» Required action:
Leaving out all images, return the entries below exactly.

::: Material for the task

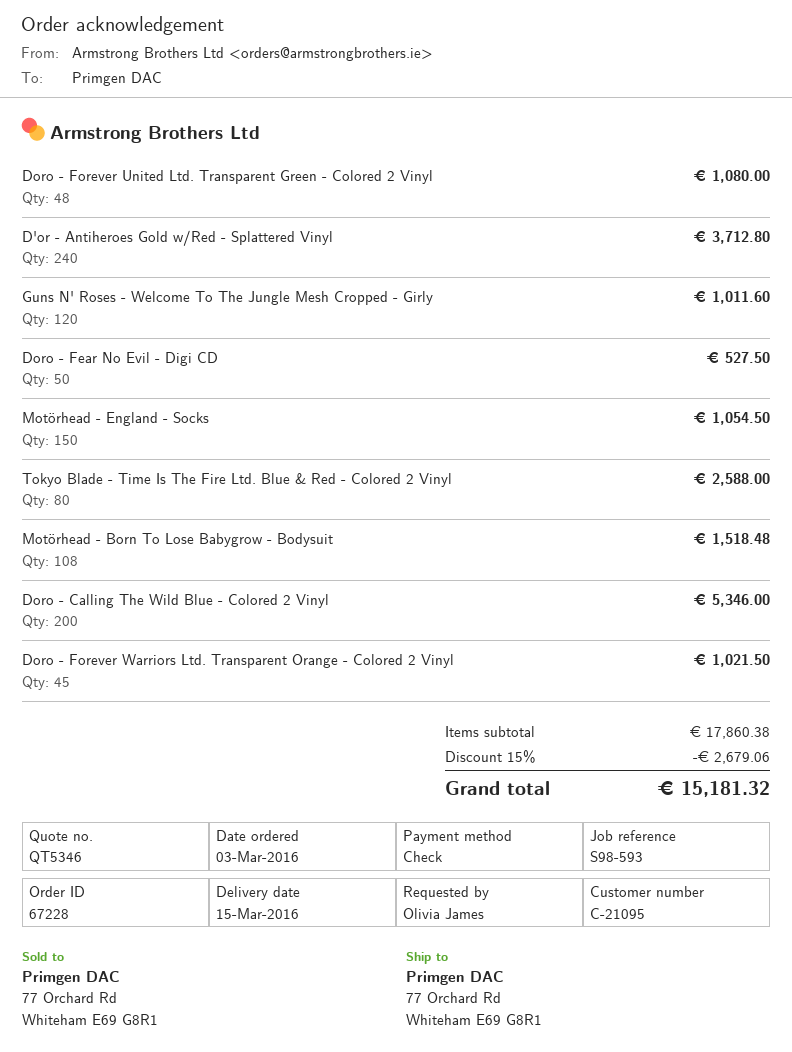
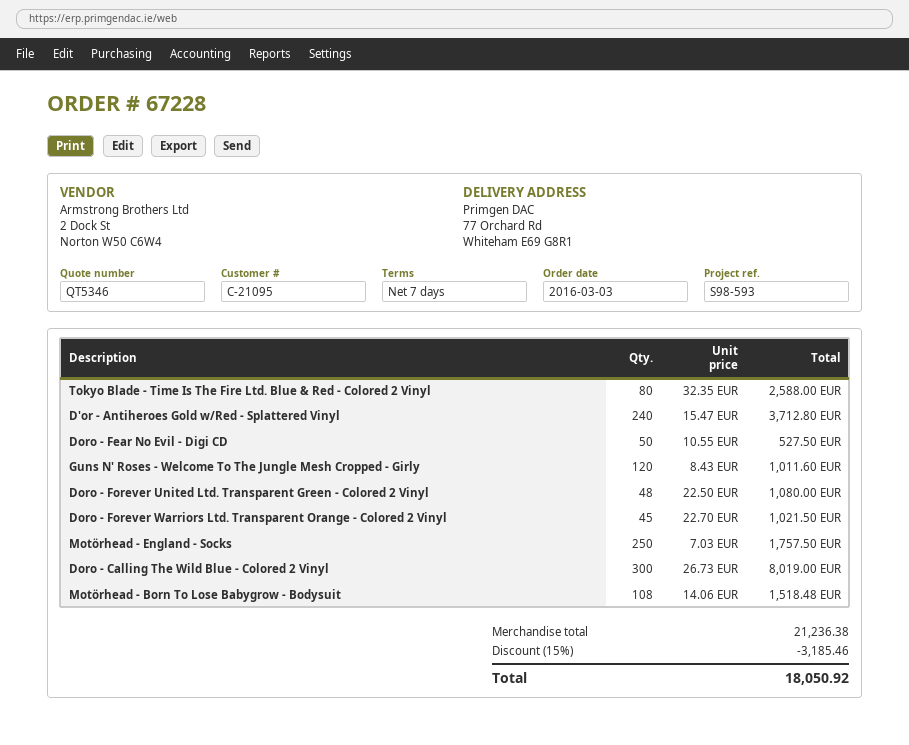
Motörhead - England - Socks: 150 for 1054.50 -> 250 for 1757.50
Doro - Calling The Wild Blue - Colored 2 Vinyl: 200 for 5346.00 -> 300 for 8019.00
subtotal: 17860.38 -> 21236.38
discount: 15% = 2679.06 -> 15% = 3185.46
total: 15181.32 -> 18050.92

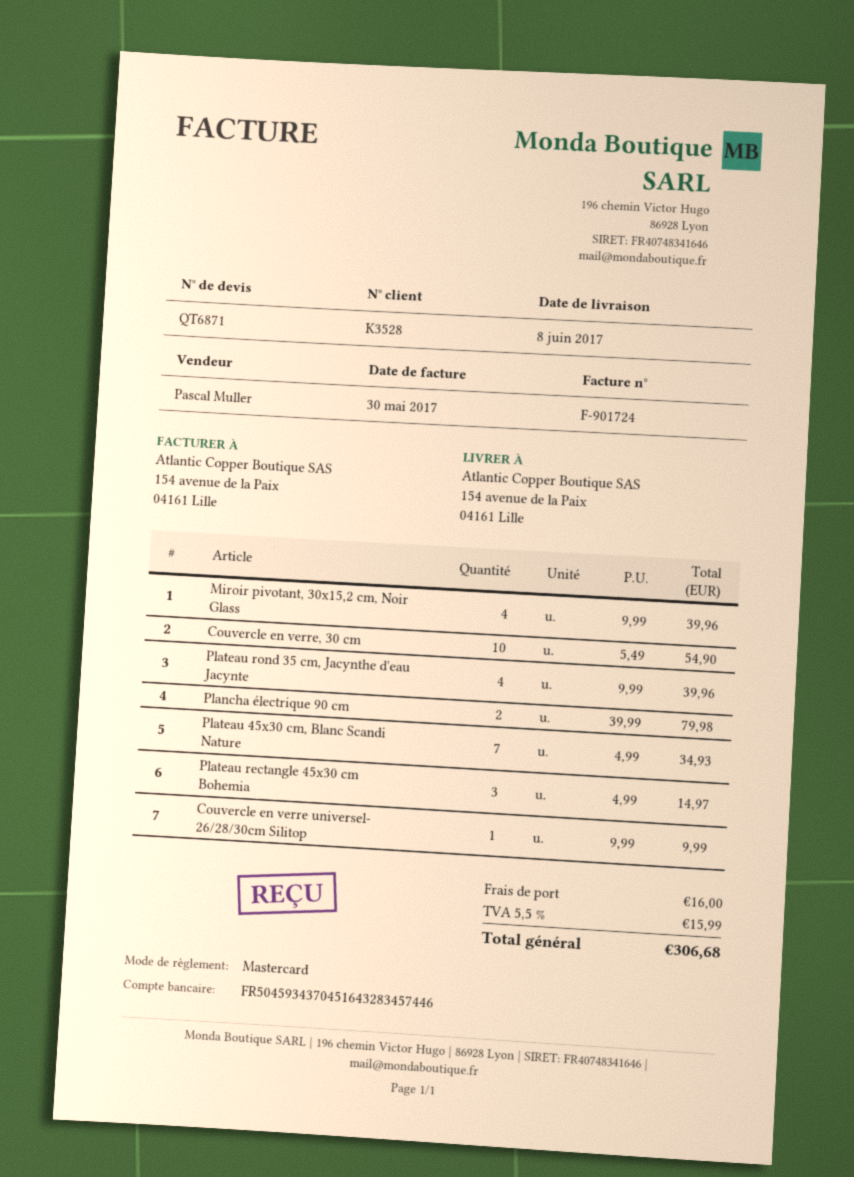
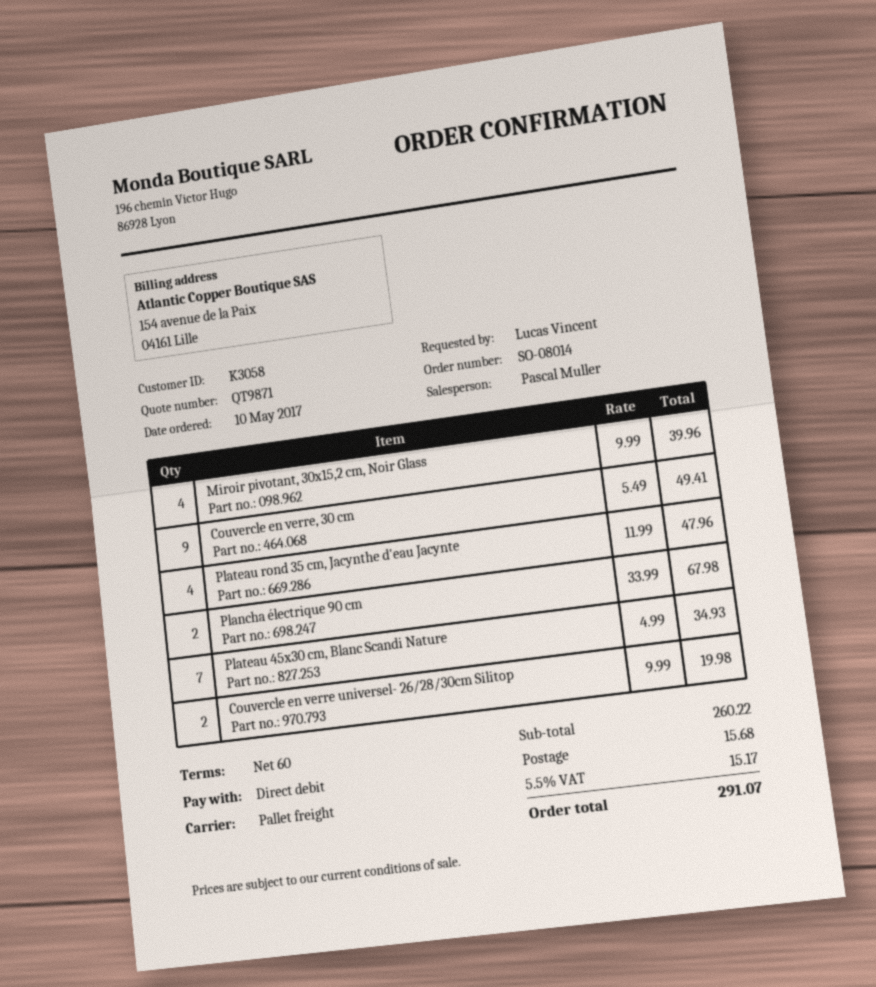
quote number: QT6871 -> QT9871
customer number: K3528 -> K3058
payment method: Mastercard -> direct debit
Couvercle en verre, 30 cm: 10 x 5.49 = 54.90 -> 9 x 5.49 = 49.41
Plateau rond 35 cm, Jacynthe d'eau Jacynte: 4 x 9.99 = 39.96 -> 4 x 11.99 = 47.96
Plancha électrique 90 cm: 2 x 39.99 = 79.98 -> 2 x 33.99 = 67.98
Plateau rectangle 45x30 cm Bohemia: 3 x 4.99 = 14.97 -> none
Couvercle en verre universel- 26/28/30cm Silitop: 1 x 9.99 = 9.99 -> 2 x 9.99 = 19.98
shipping: 16.00 -> 15.68
tax: 5.5% = 15.99 -> 5.5% = 15.17
total: 306.68 -> 291.07

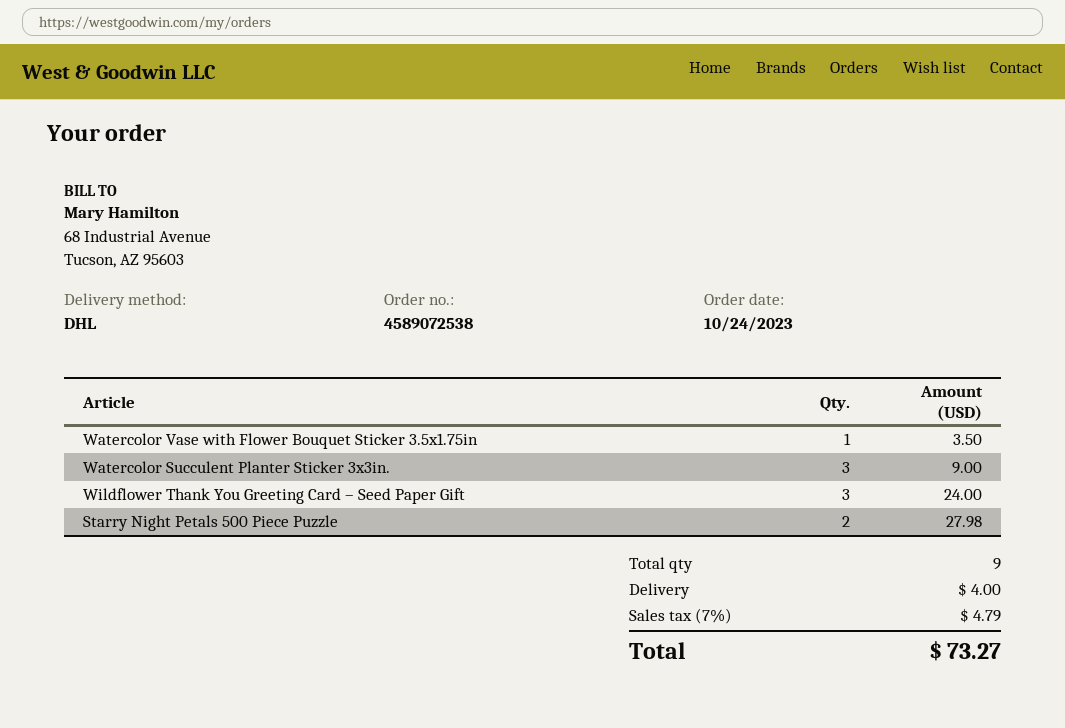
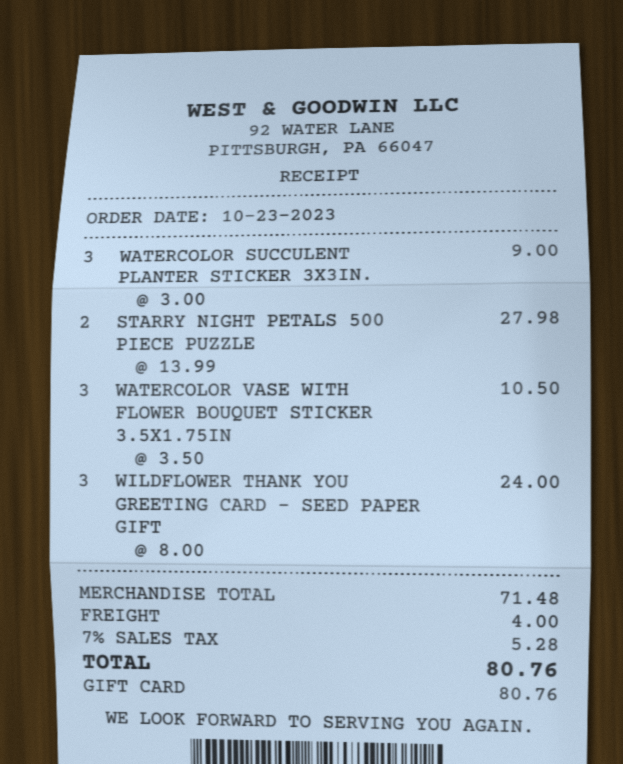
order date: 2023-10-24 -> 2023-10-23
Watercolor Vase with Flower Bouquet Sticker 3.5x1.75in: 1 for 3.50 -> 3 for 10.50
tax: 7% = 4.79 -> 7% = 5.28
total: 73.27 -> 80.76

::::::

» Answer below:
Motörhead - England - Socks: 150 for 1054.50 -> 250 for 1757.50
Doro - Calling The Wild Blue - Colored 2 Vinyl: 200 for 5346.00 -> 300 for 8019.00
subtotal: 17860.38 -> 21236.38
discount: 15% = 2679.06 -> 15% = 3185.46
total: 15181.32 -> 18050.92

quote number: QT6871 -> QT9871
customer number: K3528 -> K3058
payment method: Mastercard -> direct debit
Couvercle en verre, 30 cm: 10 x 5.49 = 54.90 -> 9 x 5.49 = 49.41
Plateau rond 35 cm, Jacynthe d'eau Jacynte: 4 x 9.99 = 39.96 -> 4 x 11.99 = 47.96
Plancha électrique 90 cm: 2 x 39.99 = 79.98 -> 2 x 33.99 = 67.98
Plateau rectangle 45x30 cm Bohemia: 3 x 4.99 = 14.97 -> none
Couvercle en verre universel- 26/28/30cm Silitop: 1 x 9.99 = 9.99 -> 2 x 9.99 = 19.98
shipping: 16.00 -> 15.68
tax: 5.5% = 15.99 -> 5.5% = 15.17
total: 306.68 -> 291.07

order date: 2023-10-24 -> 2023-10-23
Watercolor Vase with Flower Bouquet Sticker 3.5x1.75in: 1 for 3.50 -> 3 for 10.50
tax: 7% = 4.79 -> 7% = 5.28
total: 73.27 -> 80.76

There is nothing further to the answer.